A man phones a mental hospital and asks the receptionist if there is anybody in Room 27 She goes and checks, and comes back to the phone, telling him that the room is empty "Good," says the man. "That means I must have really escaped."
A drunk was hauled into court. "Mister," the judge began, "You ve been brought here for drinking." "Great," the drunk exclaimed." When do we get started?"…
Raj: Meet my wife Divya. Ajay: Oh, I know her... Raj: How? Ajay: We had been sleeping together. Raj: What the Hell? Ajay: 10 years ago, in our History classes..
Boss: (to employee) - Experts say humor on the job relieves tension in this time of down-sizing, Knock, Knock. Employee: Who's there? Boss: Not you anymore.

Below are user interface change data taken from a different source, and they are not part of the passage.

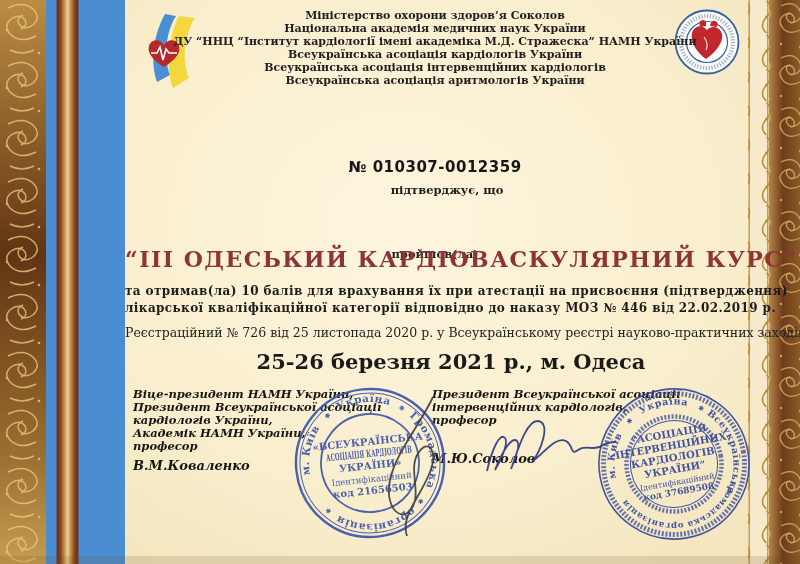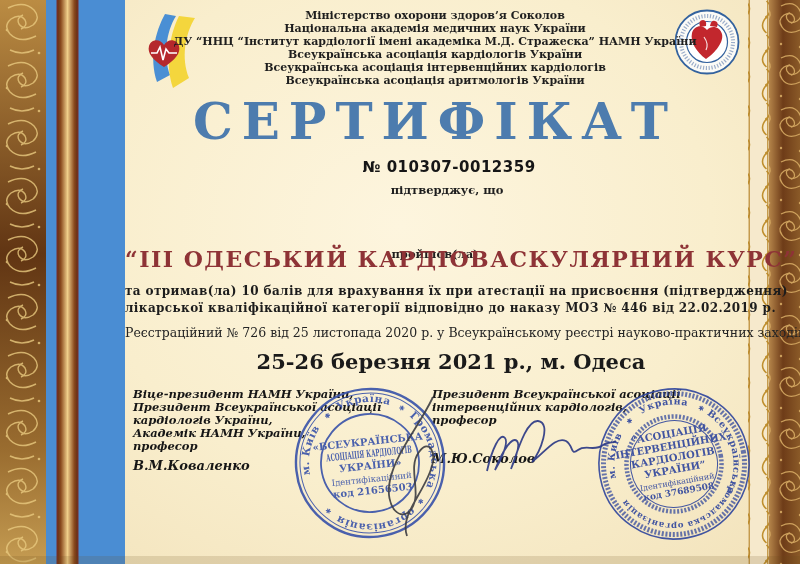--- a/index.html
+++ b/index.html
@@ -6,21 +6,21 @@
   .cert{
     position:relative;width:800px;height:564px;overflow:hidden;
     background:radial-gradient(ellipse at 50% 40%, #fdf5de 0%, #f9eecd 55%, #f2e2ba 100%);
     font-family:"DejaVu Serif","Liberation Serif",serif;color:#1b1b1b;
   }
   .abs{position:absolute;}
   .cx{position:absolute;left:125px;width:620px;text-align:center;}
   .hdr-line{font-size:11px;font-weight:bold;line-height:13px;color:#1e1e1e;}
   .title{top:92px;font-size:50px;font-weight:bold;letter-spacing:9px;color:#4d7cae;}
   .number{top:158px;font-size:15px;font-weight:bold;letter-spacing:.5px;
-          font-family:"DejaVu Sans","Liberation Sans",sans-serif;color:#161616;padding-left:14px;}
+          font-family:"DejaVu Sans","Liberation Sans",sans-serif;color:#161616;}
   .small-serif{font-size:11.5px;font-weight:bold;color:#1e1e1e;}
   .confirm{top:183px;padding-left:12px;}
   .name{top:198px;font-size:19px;font-weight:bold;
         font-family:"DejaVu Sans","Liberation Sans",sans-serif;color:#111;}
   .passed{top:231px;margin-top:16px;}
   .course{top:246px;font-size:22px;font-weight:bold;letter-spacing:1.5px;color:#8e3336;white-space:nowrap;}
   .credit{font-size:12px;font-weight:bold;letter-spacing:.4px;color:#1c1c1c;white-space:nowrap;}
   .credit1{top:284px;}
   .credit2{top:301px;}
   .reg{top:325px;font-size:12.5px;color:#242424;white-space:nowrap;}
@@ -125,21 +125,20 @@
 
   <div class="abs" style="left:0;top:0;width:800px">
     <div class="cx hdr-line" style="top:9px">Міністерство охорони здоров’я Соколов</div>
     <div class="cx hdr-line" style="top:22px">Національна академія медичних наук України</div>
     <div class="cx hdr-line" style="top:35px">ДУ “ННЦ “Інститут кардіології імені академіка М.Д. Стражеска” НАМН України</div>
     <div class="cx hdr-line" style="top:48px">Всеукраїнська асоціація кардіологів України</div>
     <div class="cx hdr-line" style="top:61px">Всеукраїнська асоціація інтервенційних кардіологів</div>
     <div class="cx hdr-line" style="top:74px">Всеукраїнська асоціація аритмологів України</div>
   </div>
 
-  <div class="cx title">СЕРТИФІКАТ</div>
   <div class="cx number">№ 010307-0012359</div>
   <div class="cx small-serif confirm">підтверджує, що</div>
   <div class="cx small-serif passed">пройшов(ла)</div>
   <div class="cx course">“ІІІ ОДЕСЬКИЙ КАРДІОВАСКУЛЯРНИЙ КУРС”</div>
   <div class="cx credit credit1">та отримав(ла) 10 балів для врахування їх при атестації на присвоєння (підтвердження)</div>
   <div class="cx credit credit2">лікарської кваліфікаційної категорії відповідно до наказу МОЗ № 446 від 22.02.2019 р.</div>
   <div class="cx reg">Реєстраційний № 726  від 25 листопада 2020 р. у Всеукраїнському реєстрі науково-практичних заходів на 2021 р.</div>
   <div class="cx date">25-26 березня 2021 р., м. Одеса</div>
 
   <div class="sig-block sig-left">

A sardar on an interview for the post of detective was asked a question - Interviewer - Who killed Gandhiji ? Sardar - Thanks for giving me the job, I will investigate.
The two partners in a law firm were having lunch when suddenly one of them jumped up from the table and said, "I have to go back to the office. I forgot to lock the safe!" "What are you worried about?" the other said. "We're both here."
English Teacher: Make a sentence using "Neither-Nor" Naughty boy Student: When girls wear tight fitting dresses, "NEiTHER" are they comfortable, "NOR" are we!